__Records to process__
*** Block opens ***

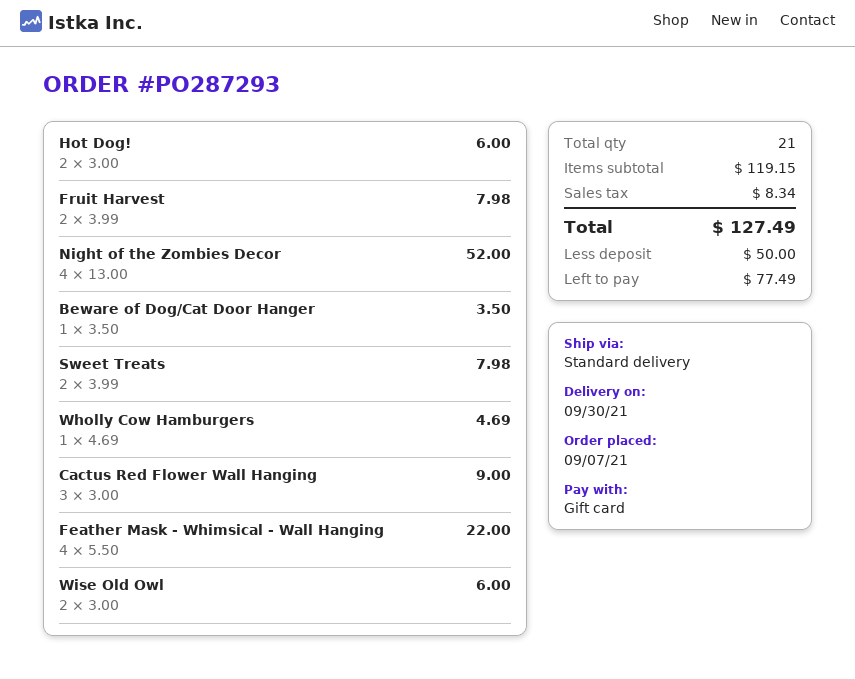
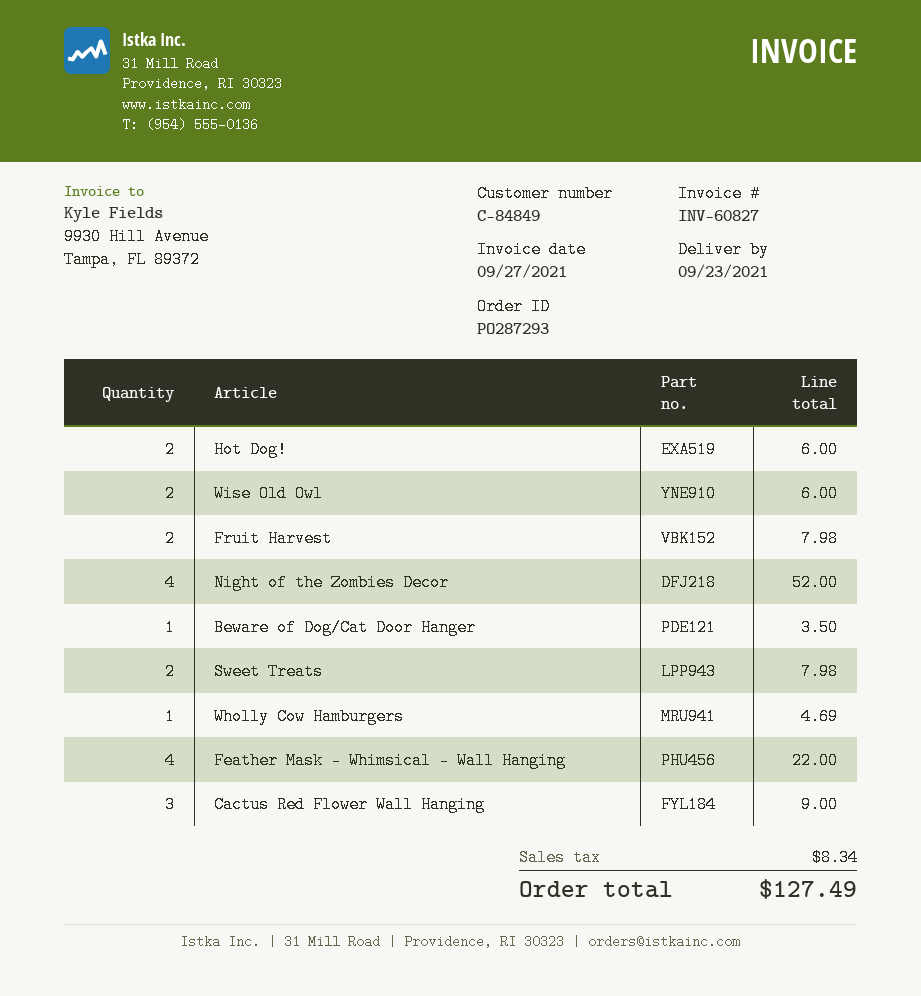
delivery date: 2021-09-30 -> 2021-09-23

*** Block closes ***
*** Block opens ***

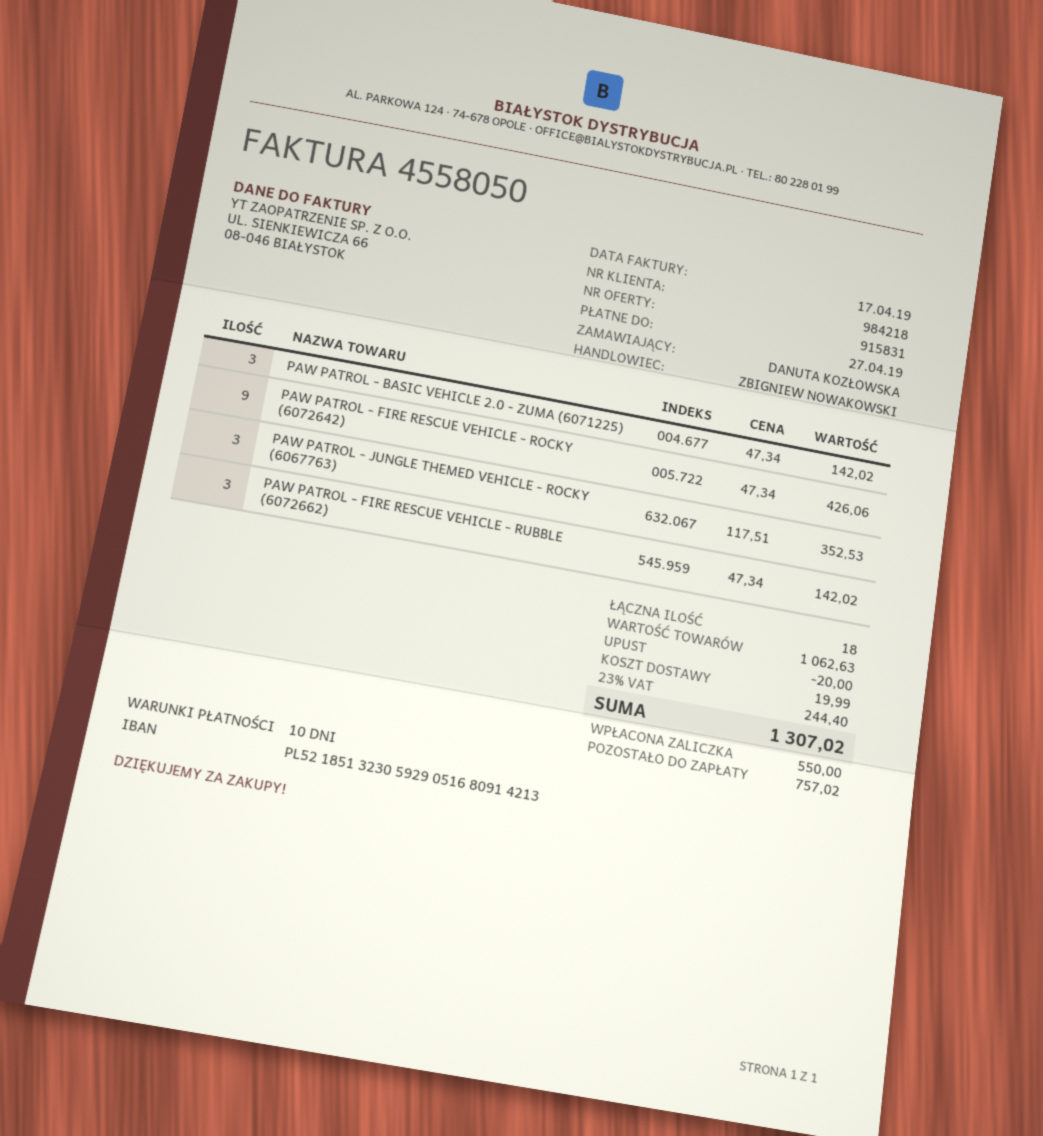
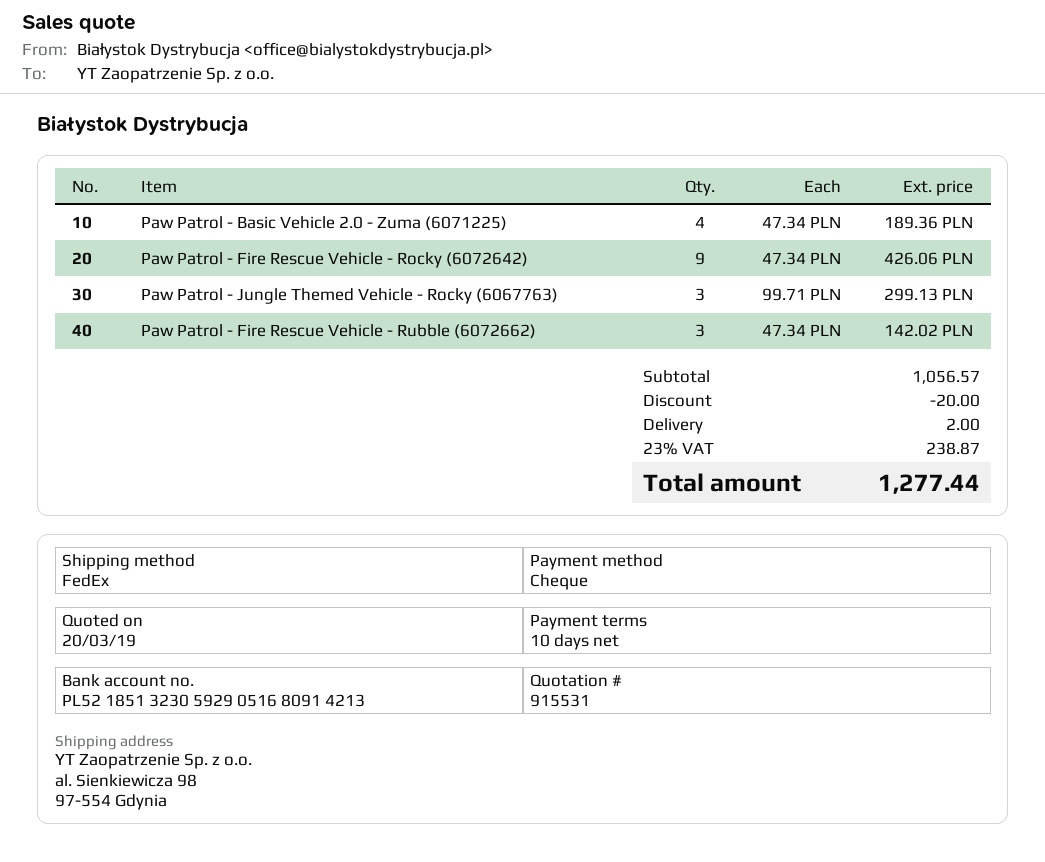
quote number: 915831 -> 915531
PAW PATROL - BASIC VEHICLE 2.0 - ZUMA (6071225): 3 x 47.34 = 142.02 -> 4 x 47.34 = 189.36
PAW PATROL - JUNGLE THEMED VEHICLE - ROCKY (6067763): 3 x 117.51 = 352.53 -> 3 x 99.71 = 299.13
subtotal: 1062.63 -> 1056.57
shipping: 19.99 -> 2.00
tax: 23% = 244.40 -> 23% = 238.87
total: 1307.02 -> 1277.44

*** Block closes ***

__What this task involves__
Everything from the line with "subtotal: 1062.63 -> 1056.57" through the line with "total: 1307.02 -> 1277.44" should be written out exactly as it appears above, end lines included, and nothing outside that range.

__Expected answer__
subtotal: 1062.63 -> 1056.57
shipping: 19.99 -> 2.00
tax: 23% = 244.40 -> 23% = 238.87
total: 1307.02 -> 1277.44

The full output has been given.